第76話 ミッションポッシブル
私たちには毎日ミッションがある。それは穏やかな自転車通学の後に間髪を入れずやってくる。朝一番の小テストだ。
授業でさえかなり早い時間から行われるというのに、その直前にある小テストはより一層の負担になっている。
確かに範囲は限られているし、勉強は寝る前と学校に着いてからやれば対応はできた。稀にほんの数点の不足で再テストになっていたが。
それでもなんだかんだでこのミッションを毎日乗り越えてきた私たちは、いつの日か点数比べでバトルしたりと楽しむようにすらなっていた。
下のクラスから上がってきた新メンバーは、いきなり当たり前のように始まるミッションにまだまだ慣れていない様子である。
寝る前の勉強を終え、明日英単語の小テストも大丈夫だ。そう思いながらそっと部屋の電気を消した。
翌朝、いつも通りに朝食と洗顔を終えてから制服に着替え、日がちょうど昇ったばかりの春空を見上げながら自転車を走らせた。
集合してからいつも通りに自転車通学をし、駐輪場から教室に向かった。駐輪場の出入口でおなじみの可愛い後輩と会うのもいつも通りだ。
いつもはまっすぐ教室に向かうはずが、今日に限っていつも使う通用口が何故か閉まっている。恐らく警備員さんの鍵の開け忘れで、私たちと後輩ちゃんは遠回りを余儀なくされた。結局自販機のエリアまで回らなければいけない事態になったが、飲み物を買って一息付きながらゆっくり教室に向かった。結果的にいつもより10分ほど遅く教室入りした。
そんなことをしていると、英単語の小テストの時間が近づいてきた。そろそろ最終確認をと、単語帳をバッグの中から出そうとした。しかし、それを触ったときにある独特の手の感触は手のひらをバッグの中のどこに動かしても感じられなかった。慌てて目視で確認するも、結果は同じだった。どうやら昨晩の勉強をストレッチしながらベッドでやったのが裏目に出たらしい。

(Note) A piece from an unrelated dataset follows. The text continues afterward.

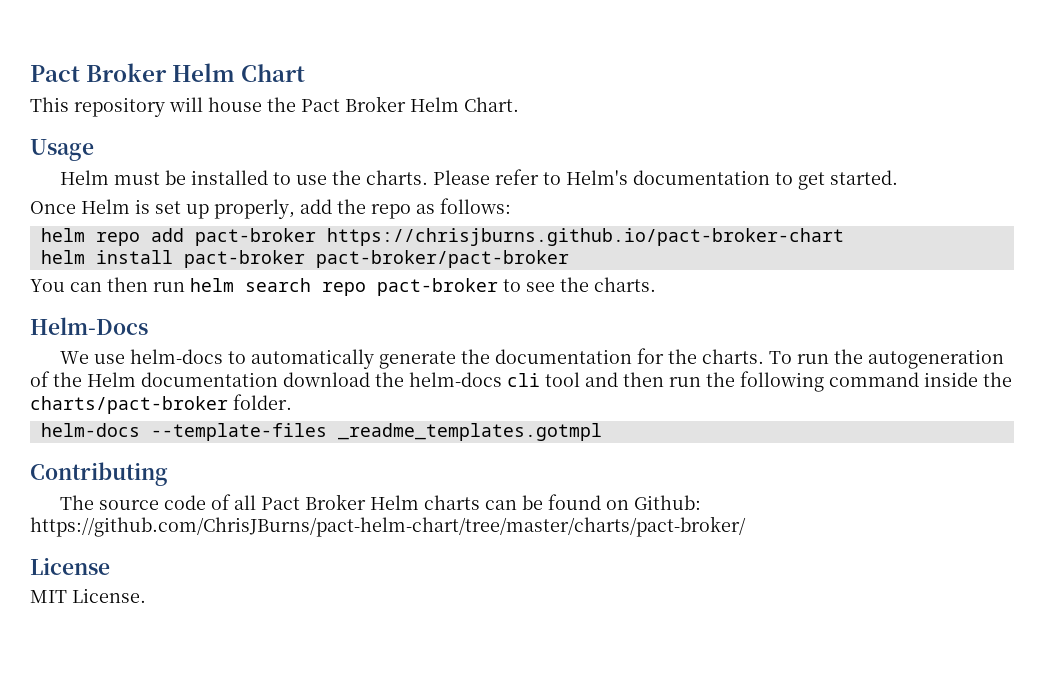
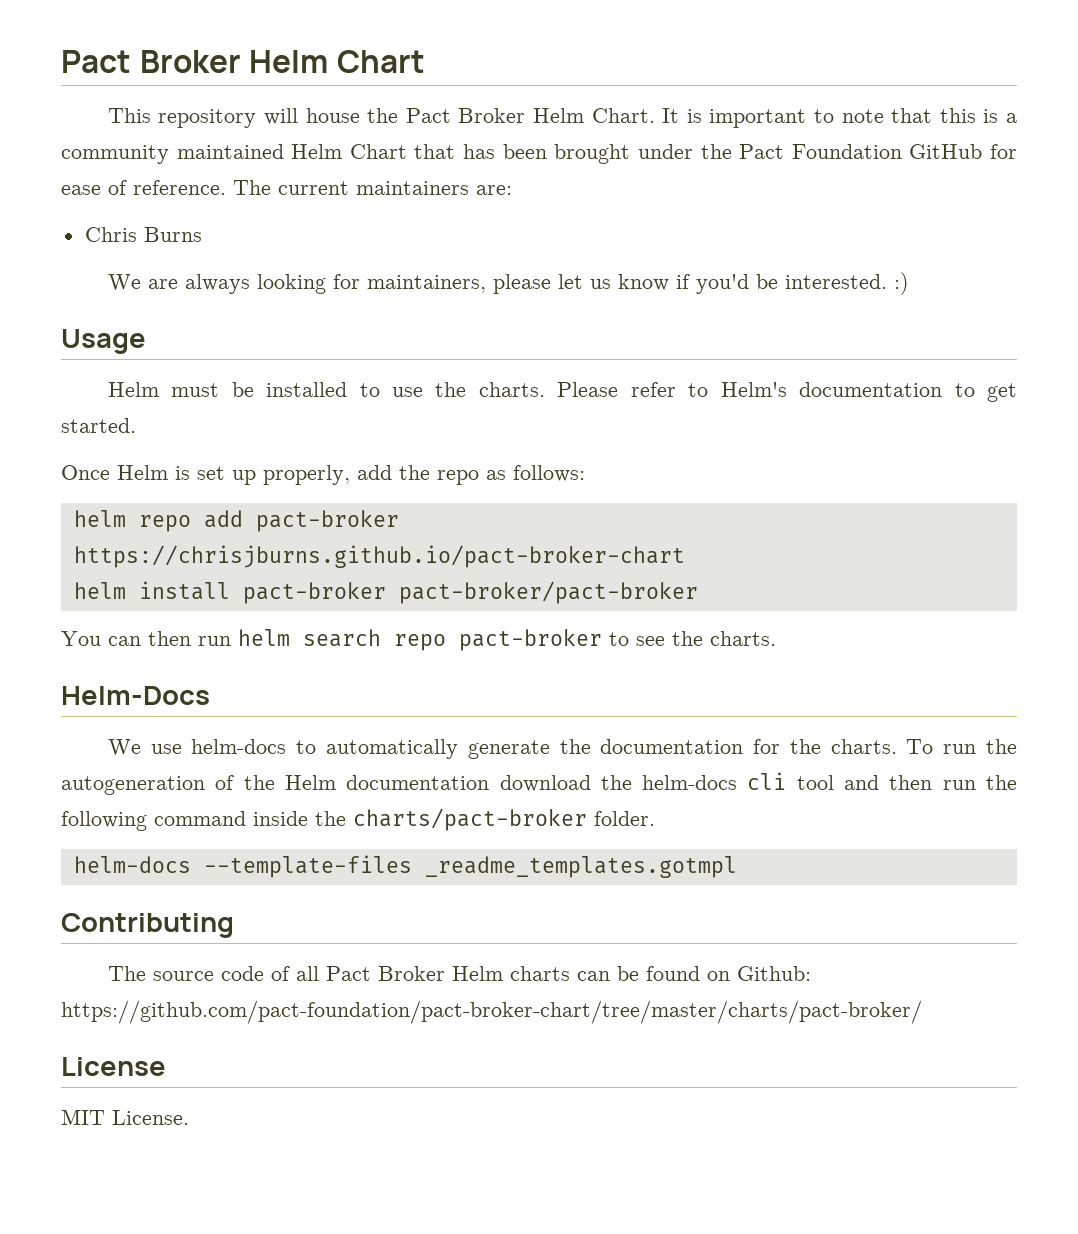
+ It is important to note that this is a community maintained Helm Chart that has been brought under the Pact Foundation GitHub for ease of reference. The current maintainers are:
+ Chris Burns
+ We are always looking for maintainers, please let us know if you'd be interested. :)
- The source code of all Pact Broker Helm charts can be found on Github: https://github.com/ChrisJBurns/pact-helm-chart/tree/master/charts/pact-broker/
+ The source code of all Pact Broker Helm charts can be found on Github: https://github.com/pact-foundation/pact-broker-chart/tree/master/charts/pact-broker/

私の判断は早く、すぐさま1番近い友人の元へと行って単語帳を見せてもらった。友人は忘れた私を笑い飛ばして冗談混じりに、これで私が再テストになったらブラウニー奢りだからね。と言いながら見せてくれた。開始ギリギリまでそこで粘ってから本番に挑んだ。スラスラ解けたつもりだったが、後半は雲行きが怪しくなっていて私は一気に焦りを覚えた。
私の点数では見事に再テストになり、見せてくれた友人の方に小さくバツを作って結果を開示した。すると友人から、私を優しく睨むような目つきと同じポーズが返ってきた。
普通にやれば間違いなく合格できたと思うのだが、焦りはどうしてこうまでも人をダメにしてしまうのだろうか。
授業が終わって私は真っ先に、ブラウニー買いに行こう、と友人を誘い出した。
やはり3人も揃ってついてきたので、いつも通りに5人で売店に行った。私はブラウニーを2つ買って、そのうち1つを手渡した。
焦っちゃったな、2点足りなかった。貸してくれたのにごめんね。と言うと、再テストまで不合格だったら見捨てるからね。とブラウニーを頬張りながらジョークの口調で言われた。
結局休み時間に単語帳を貸してくれたおかげで、再テストではお互いに一発クリアを収めたのだった。
こんな苦労はしたくないし、友人とはいえ迷惑をかける訳にはいかない。もう忘れ物はしないと心に誓った。
このミッションはそう難しいものではない。毎日真剣にやっていればたとえ忘れ物をしていたとしてもクリアできると思う。
毎日満点をめざして、今日も私たちは眠い目を擦りながら小テストに真剣に臨んでいる。